■ WORK INSTRUCTIONS
Whenever a line in the entries below includes the string "github", count that line. Report the total alone.

DATA SHOWN section start

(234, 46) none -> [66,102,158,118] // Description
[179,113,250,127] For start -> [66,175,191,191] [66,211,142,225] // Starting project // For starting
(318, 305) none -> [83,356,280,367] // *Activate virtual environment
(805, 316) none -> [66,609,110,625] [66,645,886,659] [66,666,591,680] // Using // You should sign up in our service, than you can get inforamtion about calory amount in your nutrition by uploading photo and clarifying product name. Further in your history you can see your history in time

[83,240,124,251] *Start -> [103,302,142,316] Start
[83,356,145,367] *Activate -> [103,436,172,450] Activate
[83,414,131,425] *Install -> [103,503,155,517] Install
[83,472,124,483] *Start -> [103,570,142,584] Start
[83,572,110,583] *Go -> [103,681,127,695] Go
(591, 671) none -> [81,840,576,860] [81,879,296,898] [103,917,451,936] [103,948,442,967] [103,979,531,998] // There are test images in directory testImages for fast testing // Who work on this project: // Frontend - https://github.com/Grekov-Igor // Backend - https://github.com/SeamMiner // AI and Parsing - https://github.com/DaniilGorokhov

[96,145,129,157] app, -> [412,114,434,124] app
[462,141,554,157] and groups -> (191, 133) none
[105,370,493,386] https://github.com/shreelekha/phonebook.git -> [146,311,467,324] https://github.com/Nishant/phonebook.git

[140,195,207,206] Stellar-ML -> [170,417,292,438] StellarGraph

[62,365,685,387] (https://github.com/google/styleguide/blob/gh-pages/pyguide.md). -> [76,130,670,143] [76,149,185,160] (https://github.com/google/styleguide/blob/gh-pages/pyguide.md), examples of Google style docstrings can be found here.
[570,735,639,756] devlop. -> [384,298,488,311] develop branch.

DATA SHOWN section end

■ SOLUTION TO THE PROBLEM
3